_Aim of the task:_ Establish how many lines in the material below include the word "Market", then give the count alone.

****************

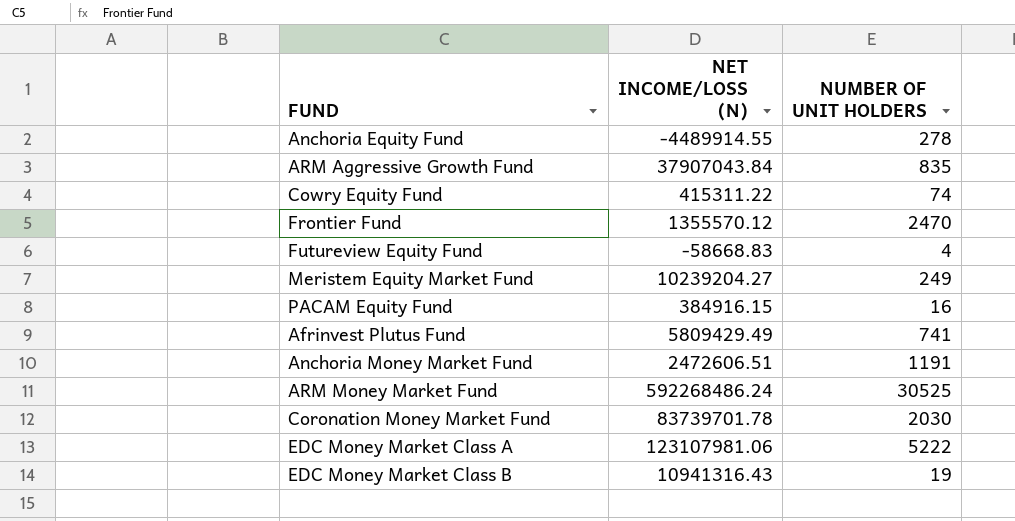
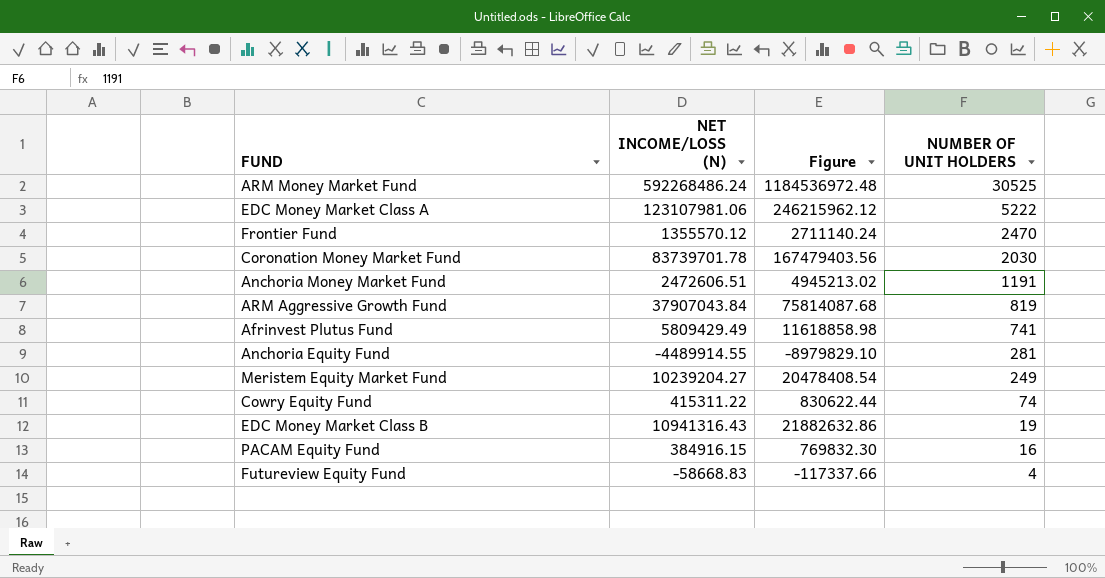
row order: none -> NUMBER OF UNIT HOLDERS descending
column Figure | formula: none -> [NET INCOME/LOSS (N)] * 2
ARM Aggressive Growth Fund | NUMBER OF UNIT HOLDERS: 835 -> 819
Anchoria Equity Fund | NUMBER OF UNIT HOLDERS: 278 -> 281

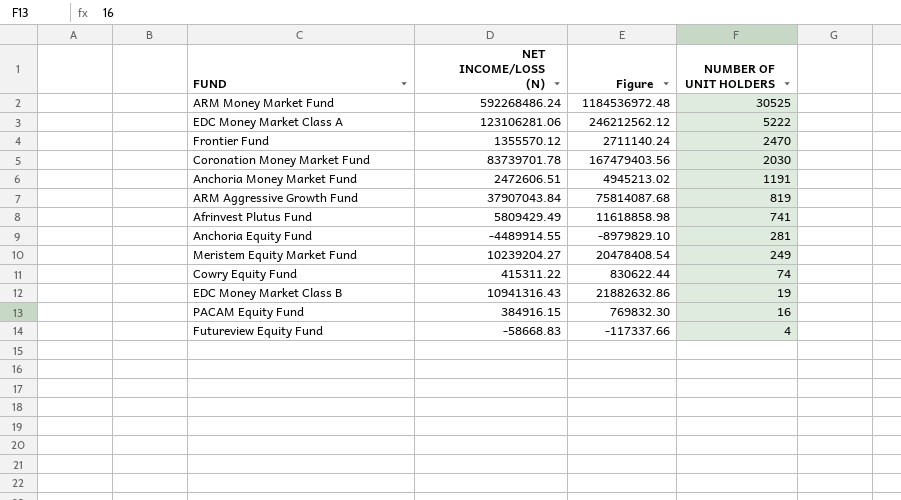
EDC Money Market Class A | NET INCOME/LOSS (N): 123107981.06 -> 123106281.06
EDC Money Market Class A | Figure: 246215962.12 -> 246212562.12

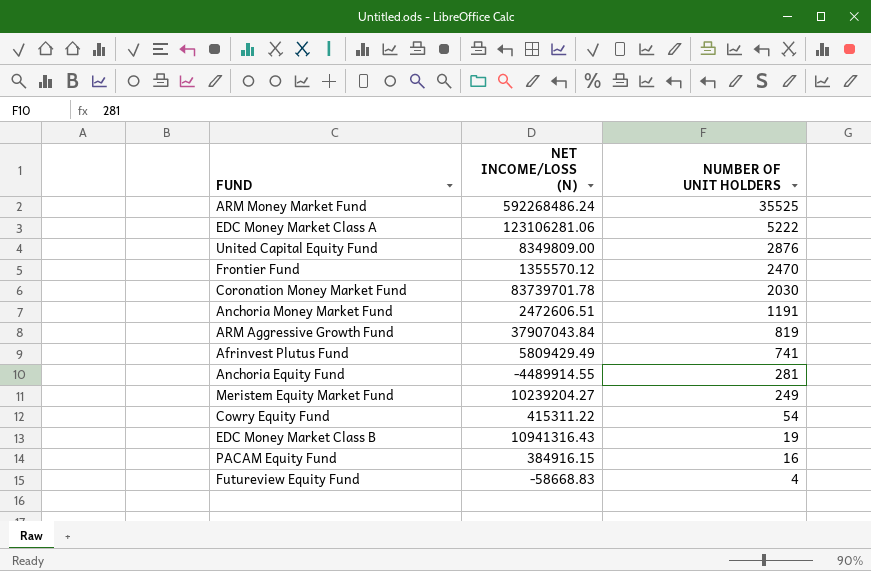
column Figure | formula: [NET INCOME/LOSS (N)] * 2 -> none
ARM Money Market Fund | NUMBER OF UNIT HOLDERS: 30525 -> 35525
row United Capital Equity Fund: none -> 8349809.00 | 2876
Cowry Equity Fund | NUMBER OF UNIT HOLDERS: 74 -> 54

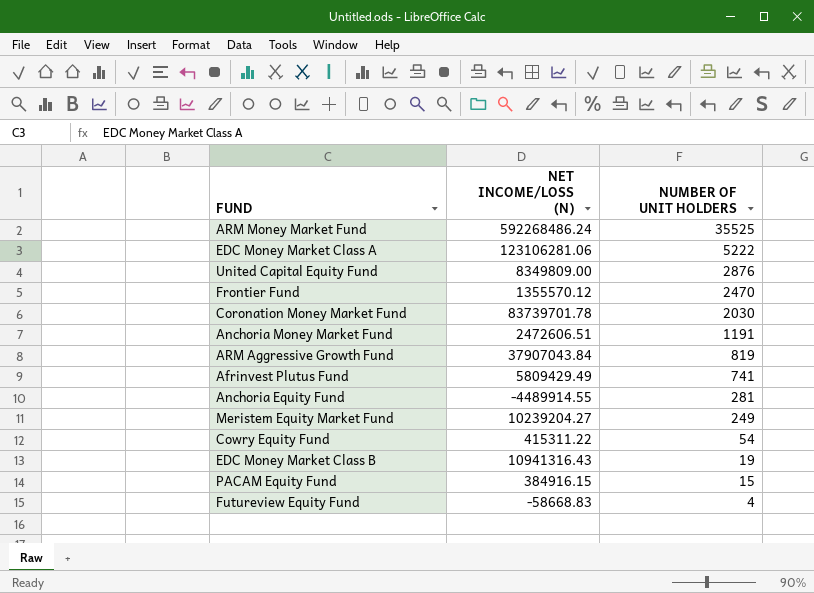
PACAM Equity Fund | NUMBER OF UNIT HOLDERS: 16 -> 15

****************

_Result of this task:_ 3